#pattern #networking #traffic #routing #simulator #value

caminos-lib

A modular interconnection network simulator

17 releases

0.6.3 Dec 1, 2023
0.6.2 Oct 13, 2023
0.6.1 Jul 13, 2023
0.5.4 Feb 24, 2023
0.1.0 Nov 24, 2020

#1071 in Network programming


Used in caminos

MIT/Apache

1MB
25K SLoC

caminos-lib

This crate provides the CAMINOS simulator as a library. This is the Cantabrian Adaptable and Modular Interconnection Open Simulator.

Usage

This crate is caminos-lib. To use it add caminos-lib to your dependencies in your project's Cargo.toml.

[dependencies]
caminos-lib = "0.6"

Alternatively, consider whether the binary crate caminos fits your intended use.

Breaking changes

[0.6.0] to ...

  • All cycles are now represented by a Time alias of u64; instead of usize.
  • Removed methods pending_events, add_pending_event, and clear_pending_events from the Eventful trait in favor of the schedule method.
  • Router methods insert and acknowledge now return Vec<EventGeneration> and are responsible for their scheduling.
  • Renamed in Traffic nomenclature servers into tasks. This includes ServerTrafficState renamed into TaskTrafficState, and server_state into task_state. Old configuration names are still supported.
  • Added method number_tasksrequired for trait Traffic.

[0.5.0] to [0.6.0]

  • Removed unnecessary generic parameter TM from routers Basic and InputOutput. They now may select TransmissionMechanisms to employ.
  • Renamed TransmissionFromServer into TransmissionFromOblivious.
  • Some changes in the Dragonfly struct, to allow for more global arrangements.
  • Event::process now receives SimulationShared and SimulationMut for better encapsulation.
  • Replaced every &RefCell<StdRng> by &mut StdRng everywhere.

[0.4.0] to [0.5.0]

  • Added the function server_state to the Traffic trait.
  • Functions on the output module now use ExperimentFiles instead of Path.
  • Added a server argument to Traffic::try_consume.
  • Added phit to RequestInfo.
  • Upgrade from rand-0.4 to rand-0.8.
  • Using &dyn Topology instead of &Box<dyn Topology> in all interfaces.
  • Topology::coordinated_routing_record now receives slices.
  • CartesianData::new now receives an slice.
  • SpaceAtReceptor and Stage now uses the Error type in its Result types.
  • config::{evaluate,reevaluate} now returns a Result.

[0.3.0] to [0.4.0]

  • Added path argument to config::{evaluate,reevaluate}.
  • File create_output and similar now receive in its results argument also the experiment indices.
  • routings now return RoutingNextCandidates. In addition to the vector of candidates it contains an idempotent field to allow some checks and optimizations.
  • Added requirement VirtualChannelPolicy: Debug.
  • The file_main function now receives a free_args parameter. Free arguments of the form path=value are used to override the configuration.

[0.2.0] to [0.3.0]

  • Added parameter cycle to Traffic::should_generate.

[0.1.0] to [0.2.0]

  • Added methods to Routing and Router traits to gather statistics.
  • Added method Routing::performed_request to allow routings to make decisions when the router makes a request to a candidate.
  • Added ConfigurationValue::NamedExperiments(String,Vec<ConfigurationValue>).
  • Removed surrounding quotes from the config LitStr and Literal.
  • Now neighbour_router_iter must always be used instead of 0..degree() to check ports to other routers.
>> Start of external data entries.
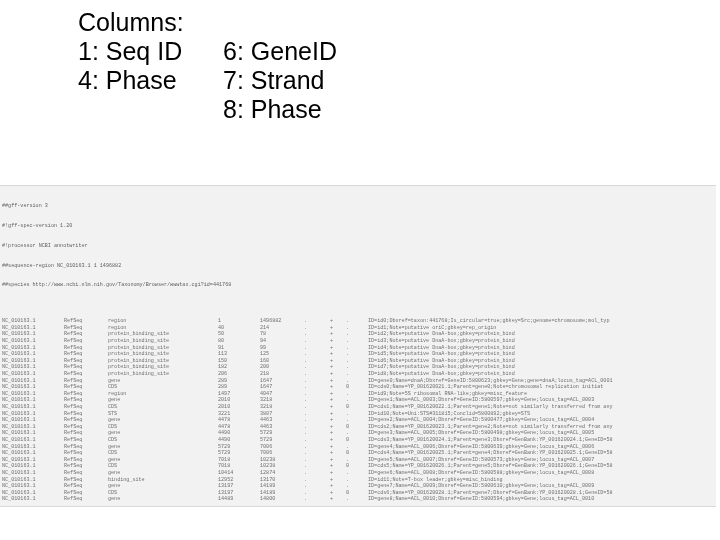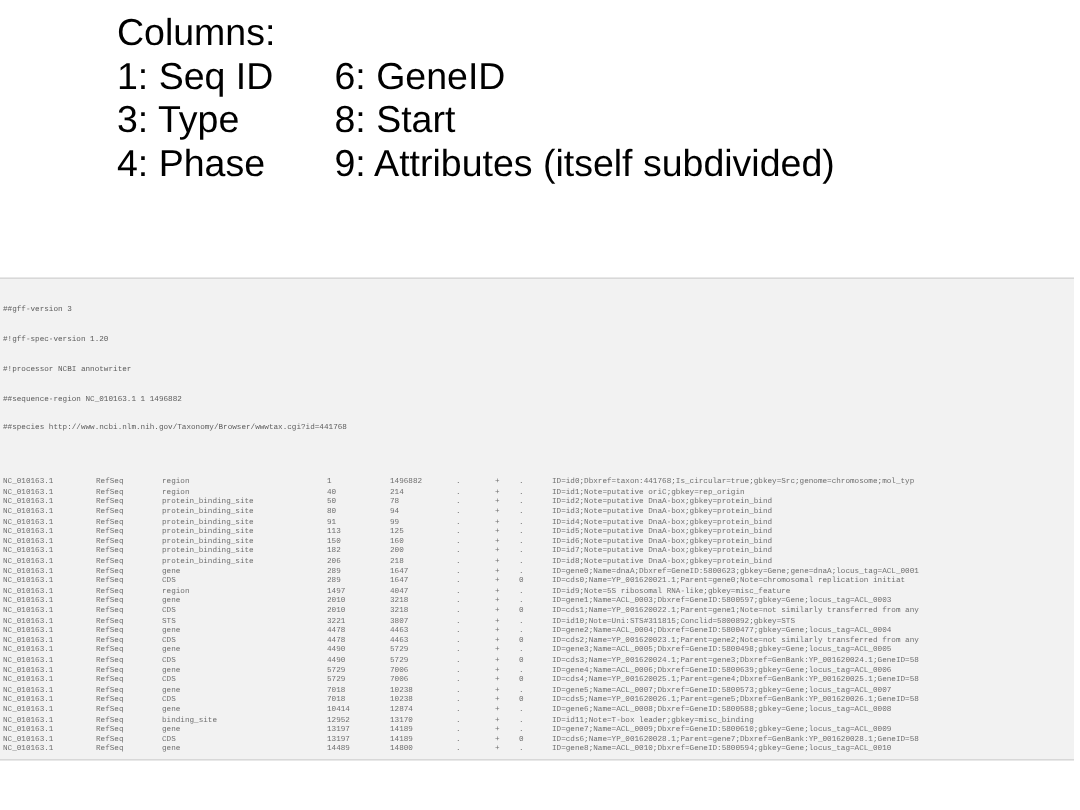"3: Type" div.col-line { html: <div>3: Type</div> -> none }
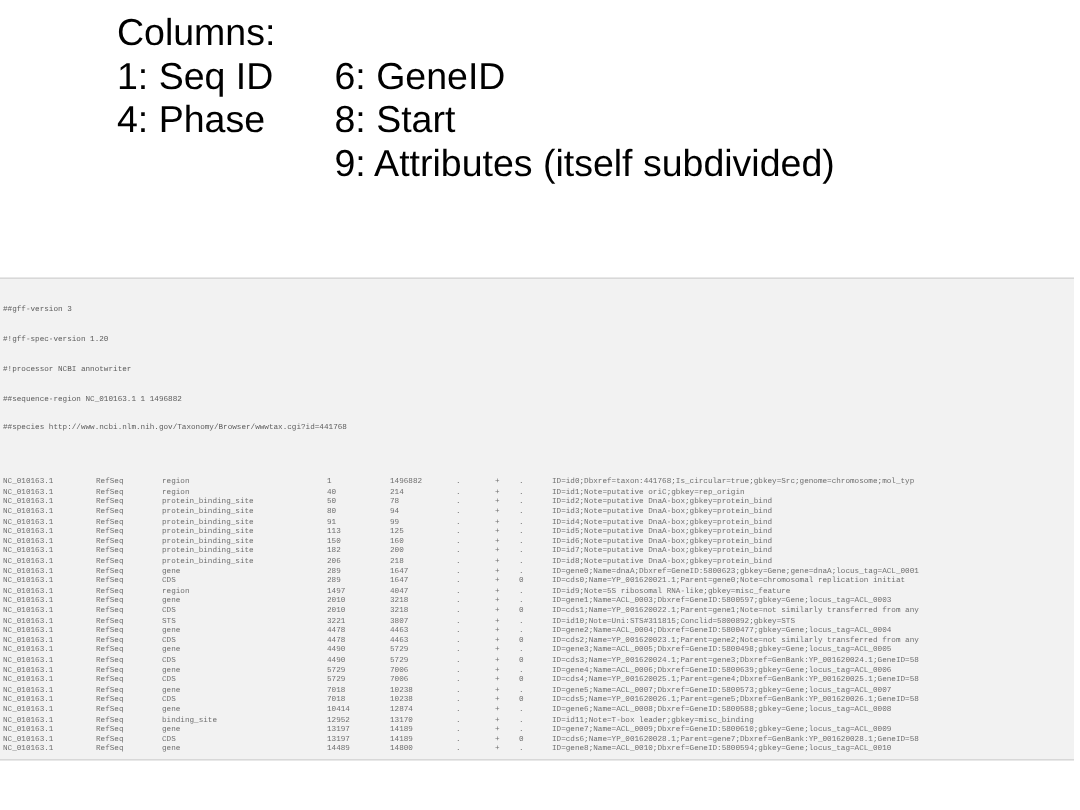"7: Strand" div.col-line { html: none -> <div>7: Strand</div> }
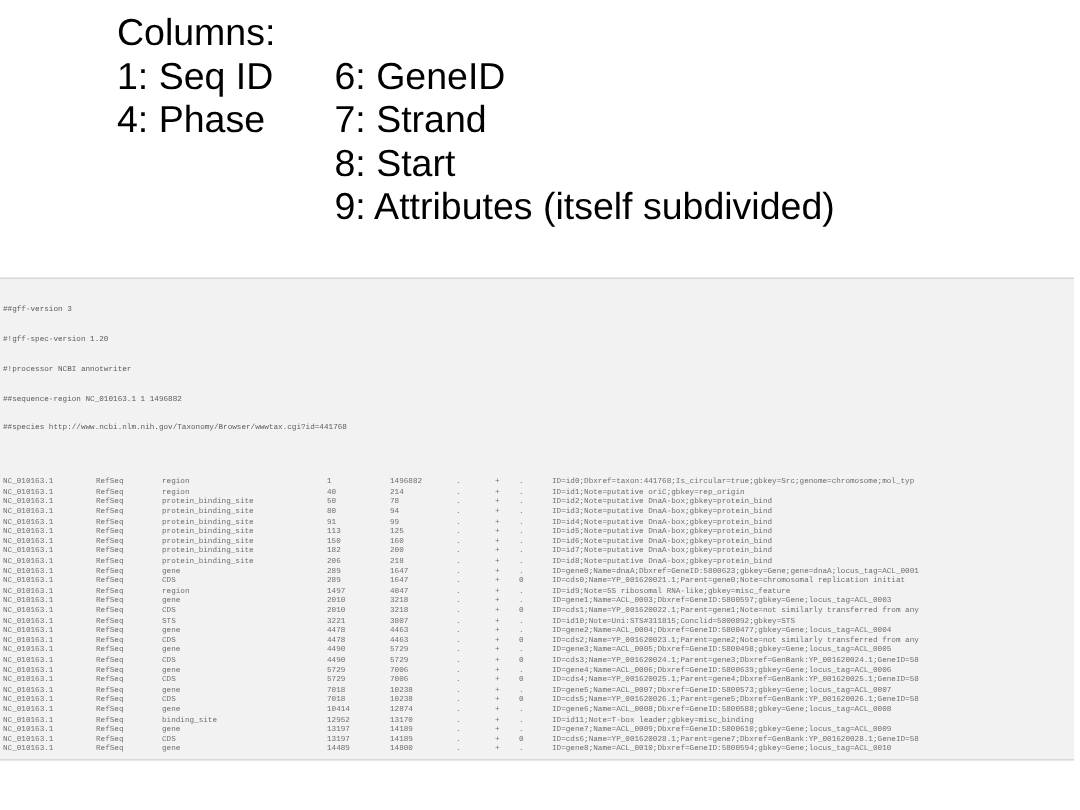"8: Start" div.col-line { text: Start -> Phase }
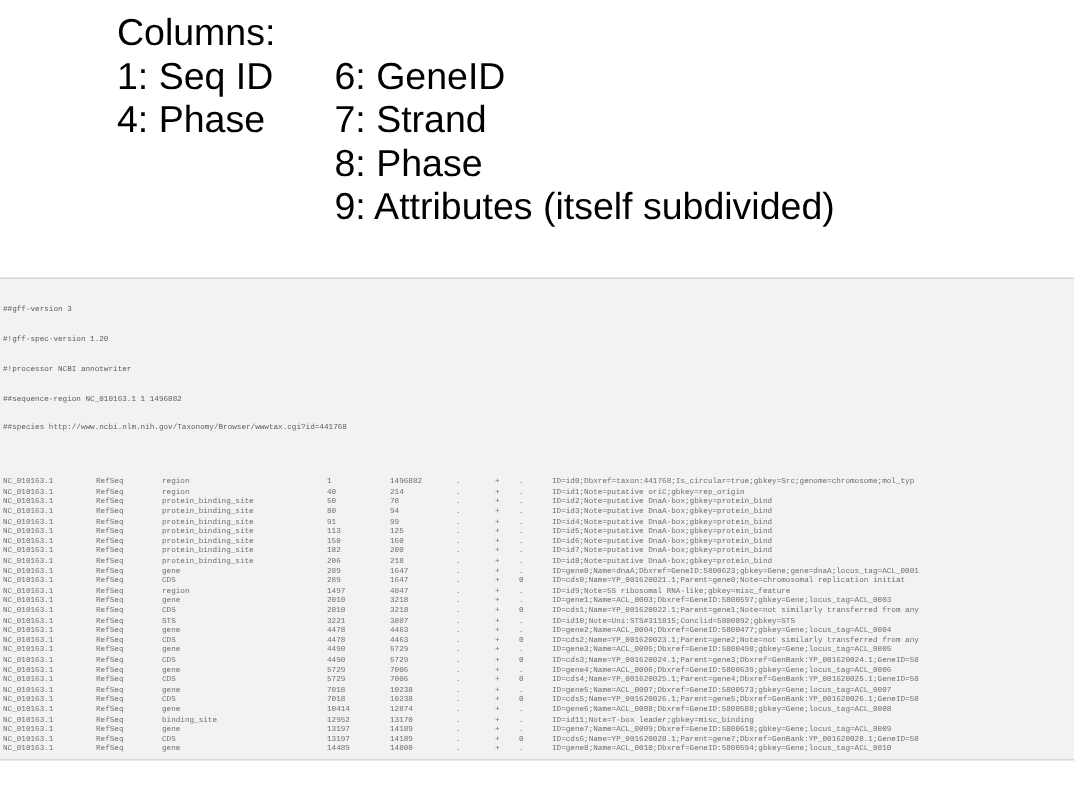"9: Attributes (itself subdivided)" div.col-line { html: <div>9: Attributes (itself subdivided)</div> -> none }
Note that degree does not give valid ranges when having non-connected ports, as in the case of some irregular topologies as the mesh.
  • Plugs now include a stages attribute.
  • Removed from the Topology interfaz the never used methods num_arcs, average_distance, distance_distribution.

Public Interface

caminos-lib provides the functions directory_main and file_main, intended to use the file version when the final binary calls with a configuration file argument and the directory version when it is called with a directory argument.

The directory_main function receives a &Path assumed to contain a main.cfg, main.od, optionally remote, plus any generated files and subdirectories.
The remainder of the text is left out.